FATHER KNOWS BEST

FATHER KNOWS BEST

From Chicken Soup for the Father & Daughter Soul

Father Knows Best

And be kind to one another, tenderhearted, forgiving one another, just as God in Christ also forgave you.

Ephesians 4:32

It went without question. I would take my walk down the aisle alone.

As a young girl, I daydreamed that my natural father would show up like “Wonderdad” on the day of my wedding, clad in a tuxedo, ready to walk me down the aisle. In these naïve fantasies, he’d have a justifiable excuse for not being in my life, and, of course, I’d forgive him.

During my teenage years, the fantasy changed somewhat. Focus on forgiveness for the father I’d never met was replaced by rebellion toward the father I’d been given.

I had chosen to call my stepfather “Dad,” and he had gladly accepted that. But that decision was the only thing we ever agreed on. In the perfect vision of hindsight, the road of disagreement went both ways, but I only saw it as a one-way street—headed the wrong way.

In the teenage daydream, l would stubbornly march myself down the aisle, unescorted by anyone. It would be my proclamation: I was an independent woman. I didn’t need to be “Daddy’s little girl.” Thankfully, I matured by the time I got engaged. “Revenge of the Bride” was not the theme of the day. Our differences had faded over the years, and we’d called an unspoken truce.

But the decision of anyone walking me down the aisle had already been made for me when shortly before my wedding, my dad had his leg amputated. He used a walker, unable to endure the painful chafing and soreness that occurred from a prosthetic leg.

Our marriage ceremony took place at a park in our hometown where my fiancé, David, and I had played as children. It had a picturesque bridge over a shimmering lake with two swans swimming side-by-side, and the lush, green grass and weeping willows gave it romantic appeal.

Arriving in the limo, I tried to focus on the beauty around us. I made the bridal walk down the path, past my seated family and friends—alone. Until that moment, I hadn’t realized I didn’t want to walk alone anymore. True, my dad was never Wonderdad, and we never resolved the issues between us, but he was the only father I had. The path seemed to go on forever, but finally there I was, standing beside David, ready to become his wife.

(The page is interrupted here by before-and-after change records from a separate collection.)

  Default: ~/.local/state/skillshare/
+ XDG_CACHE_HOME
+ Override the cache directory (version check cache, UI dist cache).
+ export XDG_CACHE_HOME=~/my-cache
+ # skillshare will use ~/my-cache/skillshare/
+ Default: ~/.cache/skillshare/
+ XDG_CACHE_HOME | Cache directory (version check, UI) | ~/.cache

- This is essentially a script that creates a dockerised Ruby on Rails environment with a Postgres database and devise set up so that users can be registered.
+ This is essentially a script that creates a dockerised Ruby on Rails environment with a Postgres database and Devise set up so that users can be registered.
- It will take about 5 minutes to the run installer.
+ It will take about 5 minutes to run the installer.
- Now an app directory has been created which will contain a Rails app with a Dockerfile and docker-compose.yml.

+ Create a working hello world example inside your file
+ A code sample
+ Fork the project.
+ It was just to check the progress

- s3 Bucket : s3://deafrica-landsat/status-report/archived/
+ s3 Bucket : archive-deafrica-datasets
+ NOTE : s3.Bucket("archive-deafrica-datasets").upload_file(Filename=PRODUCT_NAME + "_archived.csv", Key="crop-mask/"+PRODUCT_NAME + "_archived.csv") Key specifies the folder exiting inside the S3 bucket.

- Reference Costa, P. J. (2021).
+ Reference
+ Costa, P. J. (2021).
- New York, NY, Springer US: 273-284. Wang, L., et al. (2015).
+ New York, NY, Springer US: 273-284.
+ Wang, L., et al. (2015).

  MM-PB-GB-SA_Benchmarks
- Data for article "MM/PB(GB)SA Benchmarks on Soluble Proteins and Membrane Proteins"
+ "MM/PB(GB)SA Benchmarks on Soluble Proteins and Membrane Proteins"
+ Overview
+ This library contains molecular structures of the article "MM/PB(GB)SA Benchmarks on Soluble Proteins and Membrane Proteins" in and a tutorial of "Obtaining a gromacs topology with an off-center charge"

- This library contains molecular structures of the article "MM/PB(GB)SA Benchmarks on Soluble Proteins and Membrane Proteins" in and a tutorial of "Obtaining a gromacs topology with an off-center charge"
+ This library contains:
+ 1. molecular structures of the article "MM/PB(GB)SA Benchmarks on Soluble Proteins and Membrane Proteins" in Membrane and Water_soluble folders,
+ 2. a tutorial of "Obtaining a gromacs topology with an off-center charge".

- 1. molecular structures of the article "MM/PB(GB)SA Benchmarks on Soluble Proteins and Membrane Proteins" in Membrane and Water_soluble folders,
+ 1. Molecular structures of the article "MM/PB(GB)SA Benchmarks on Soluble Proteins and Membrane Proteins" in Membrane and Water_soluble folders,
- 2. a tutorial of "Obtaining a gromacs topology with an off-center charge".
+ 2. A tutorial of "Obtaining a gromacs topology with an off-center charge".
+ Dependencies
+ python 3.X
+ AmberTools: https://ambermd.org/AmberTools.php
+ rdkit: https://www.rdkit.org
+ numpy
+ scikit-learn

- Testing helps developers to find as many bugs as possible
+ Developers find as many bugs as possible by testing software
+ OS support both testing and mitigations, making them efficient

When the judge asked the guests who gave this bride to be wed, I literally stopped breathing. We never did this during the rehearsal. Would my mom speak up? She and I never discussed it. I sent a quick prayer up to heaven, begging to avoid an embarrassing situation.

“Her mother and I do.” I turned around and saw my dad, pulling himself up to a standing position despite the obvious discomfort and attention it drew. I searched his eyes, but they only stared straight ahead. Could it be he had thought of this moment before? Had he been disappointed in not walking me down the aisle?

For the first time in over twenty years, I considered the feelings of this man who I never thought of as a person. I’d made him out to be a monster. But he wasn’t a monster. He may not have been the perfect daddy of my dreams, but he was the father I’d been given.

When I realized my dad wasn’t going to meet my gaze, I turned to David and his reassuring smile, but I still felt a wave of guilt. I reminded myself there was no physical way my dad could have walked me down the aisle. But it was more than that. I should have seen him before, as I did today.

As I stood at the base of the bridge, I noticed the sign across the lake: “Welcome to Lord’s Park.” The name hit me. We were in his park, in his hands. It was time to forgive both the father I’d been given and the father I’d never met. The Father in heaven knew what was best for me, even when I had no clue what that was.

I may have not been my daddy’s little girl, but I had always been my Father’s little girl. I hadn’t made that walk down the aisle alone after all.